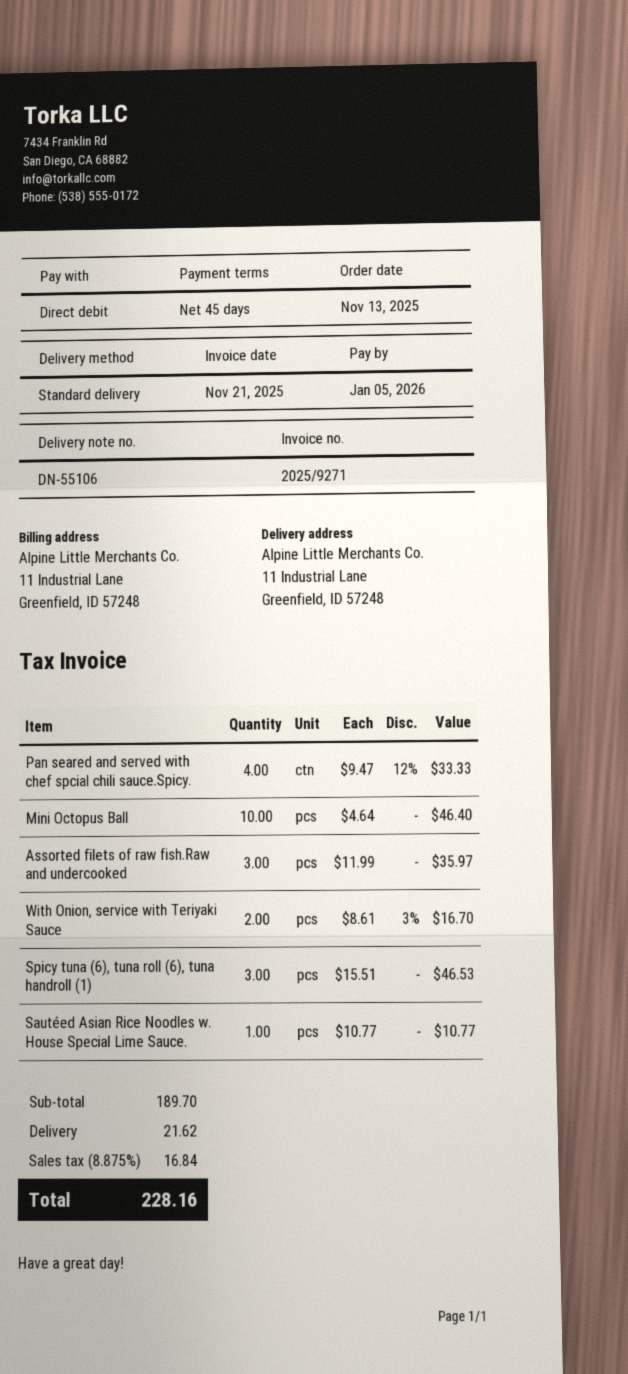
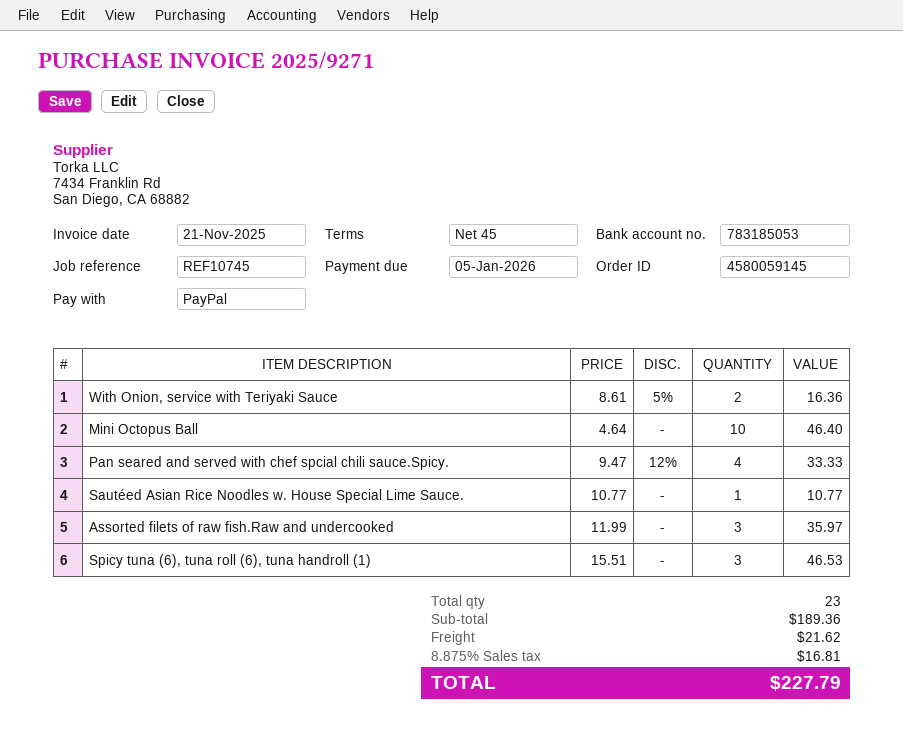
payment method: direct debit -> PayPal
With Onion, service with Teriyaki Sauce: 2 x 8.61 - 3% = 16.70 -> 2 x 8.61 - 5% = 16.36
subtotal: 189.70 -> 189.36
tax: 8.875% = 16.84 -> 8.875% = 16.81
total: 228.16 -> 227.79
-------
Exercise
For this exercise, output the records exactly but omit their pictures.

Written response
payment method: direct debit -> PayPal
With Onion, service with Teriyaki Sauce: 2 x 8.61 - 3% = 16.70 -> 2 x 8.61 - 5% = 16.36
subtotal: 189.70 -> 189.36
tax: 8.875% = 16.84 -> 8.875% = 16.81
total: 228.16 -> 227.79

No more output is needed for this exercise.